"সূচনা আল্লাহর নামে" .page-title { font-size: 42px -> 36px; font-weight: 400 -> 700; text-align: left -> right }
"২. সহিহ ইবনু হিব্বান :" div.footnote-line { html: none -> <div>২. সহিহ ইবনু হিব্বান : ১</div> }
_ _ _ _ _ _ _
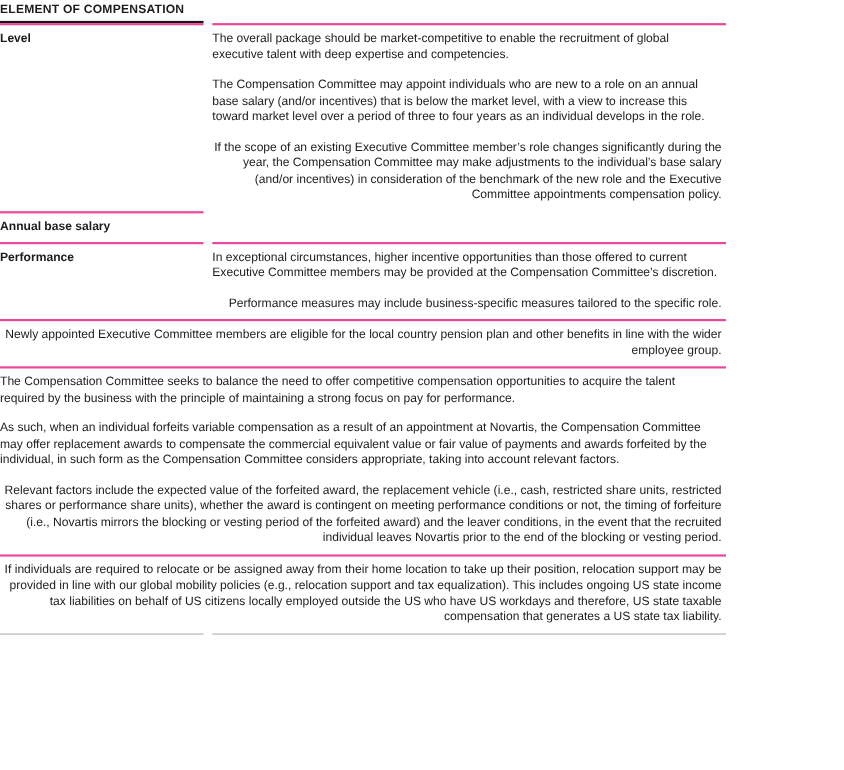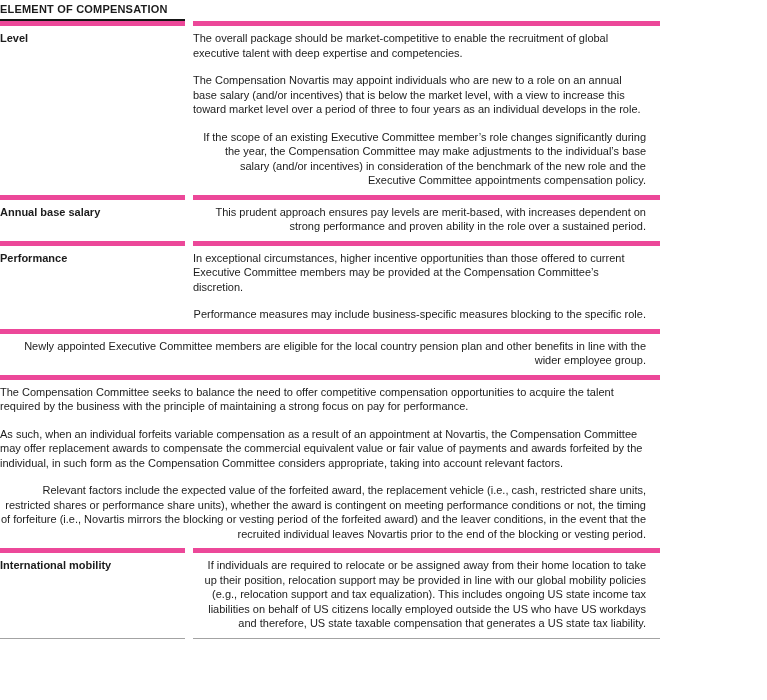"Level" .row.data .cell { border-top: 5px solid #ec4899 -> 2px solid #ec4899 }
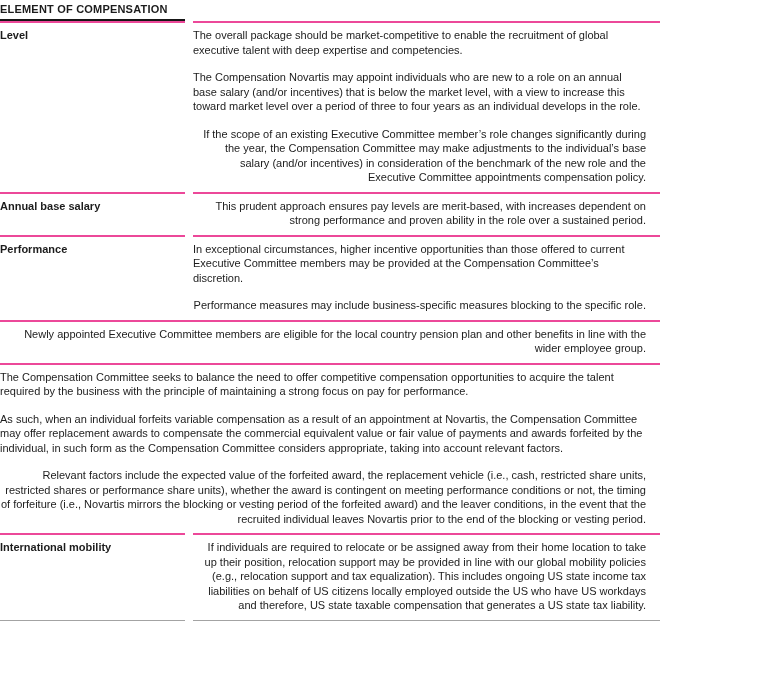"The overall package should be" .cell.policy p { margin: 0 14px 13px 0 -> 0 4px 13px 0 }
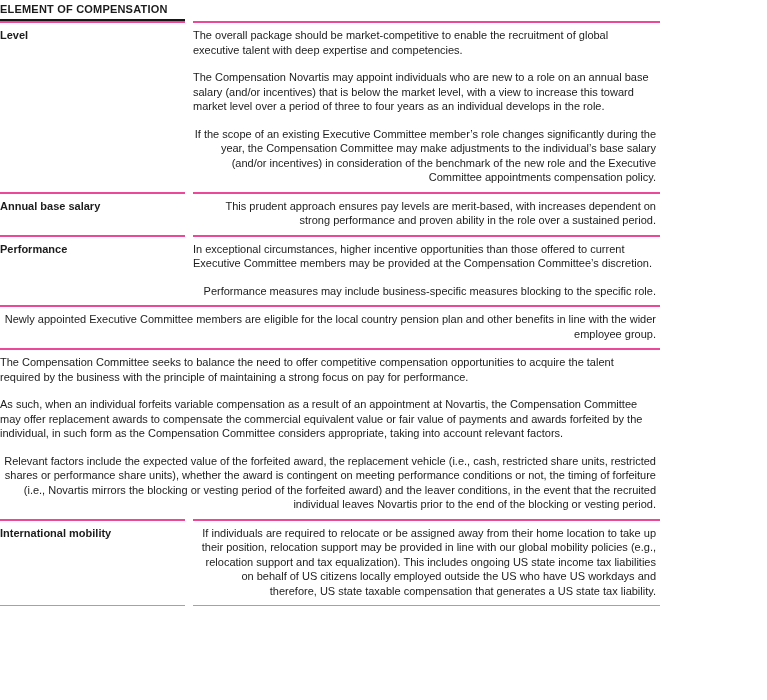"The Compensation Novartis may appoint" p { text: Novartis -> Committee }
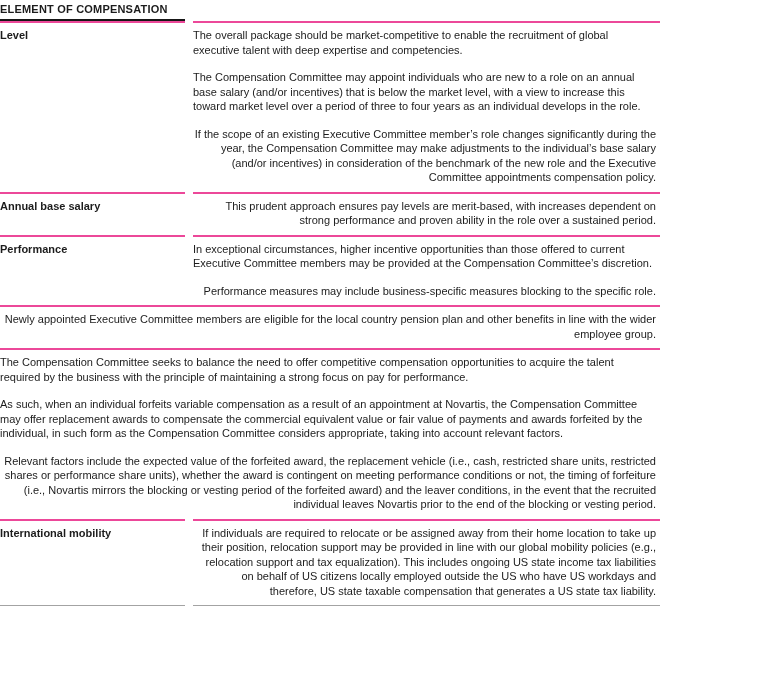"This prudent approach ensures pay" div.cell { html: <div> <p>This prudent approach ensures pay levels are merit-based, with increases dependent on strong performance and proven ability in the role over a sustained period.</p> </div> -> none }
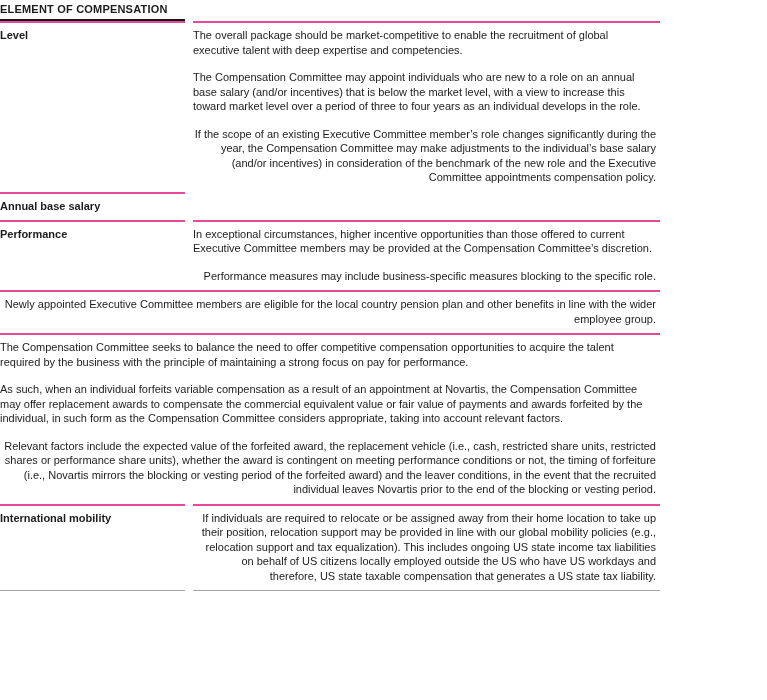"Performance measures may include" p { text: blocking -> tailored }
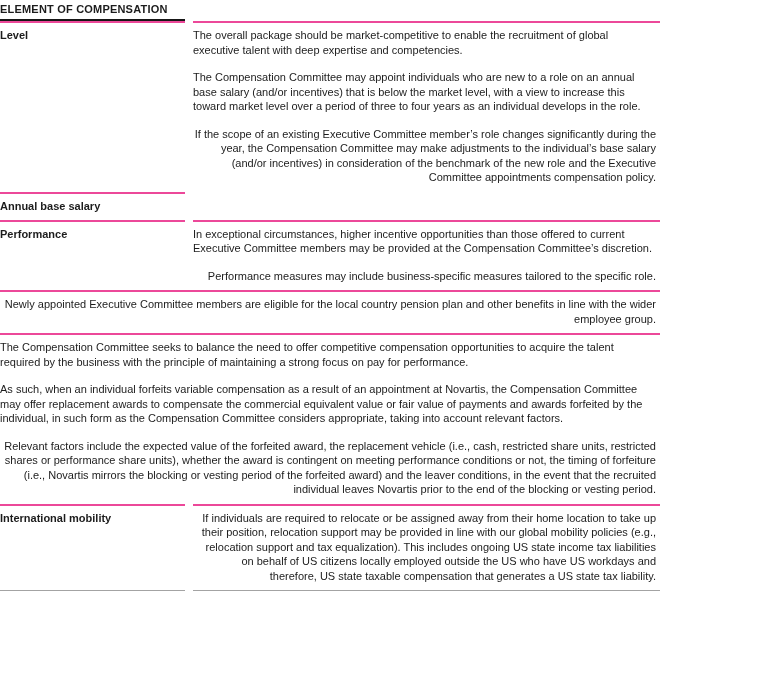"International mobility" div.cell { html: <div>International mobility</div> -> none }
_ _ _ _ _ _ _
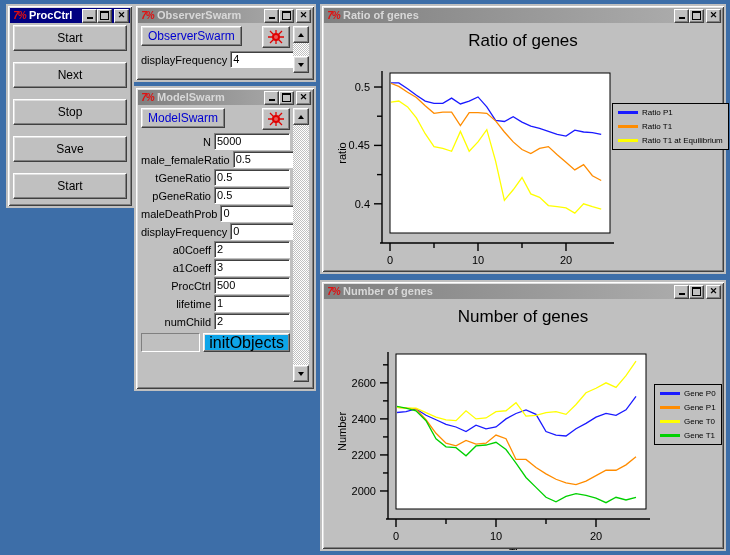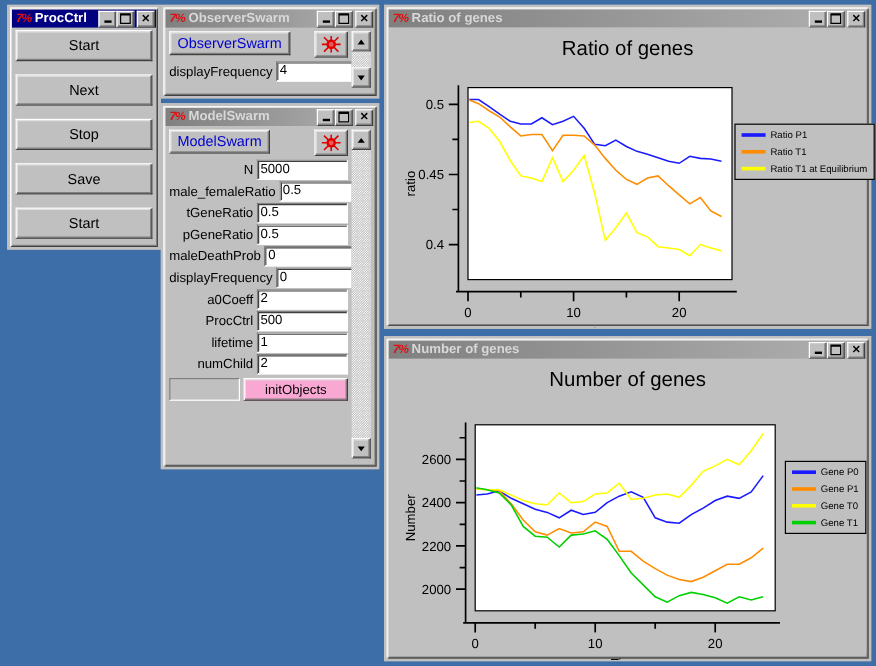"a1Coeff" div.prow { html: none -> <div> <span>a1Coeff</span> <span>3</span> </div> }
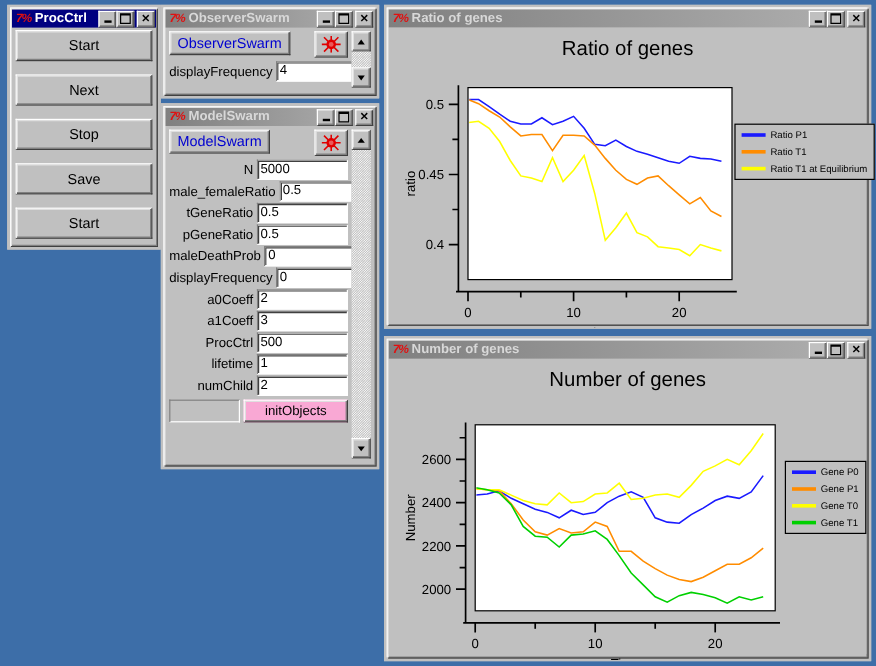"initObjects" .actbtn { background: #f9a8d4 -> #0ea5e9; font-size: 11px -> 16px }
_ _ _ _ _ _ _
Transcribe the lines above exactly, beginning at the one with "overall package should" and ending at the one with "html: <div>International mobility</div>". Include both; exclude the pictures.

"The overall package should be" .cell.policy p { margin: 0 14px 13px 0 -> 0 4px 13px 0 }
"The Compensation Novartis may appoint" p { text: Novartis -> Committee }
"This prudent approach ensures pay" div.cell { html: <div> <p>This prudent approach ensures pay levels are merit-based, with increases dependent on strong performance and proven ability in the role over a sustained period.</p> </div> -> none }
"Performance measures may include" p { text: blocking -> tailored }
"International mobility" div.cell { html: <div>International mobility</div> -> none }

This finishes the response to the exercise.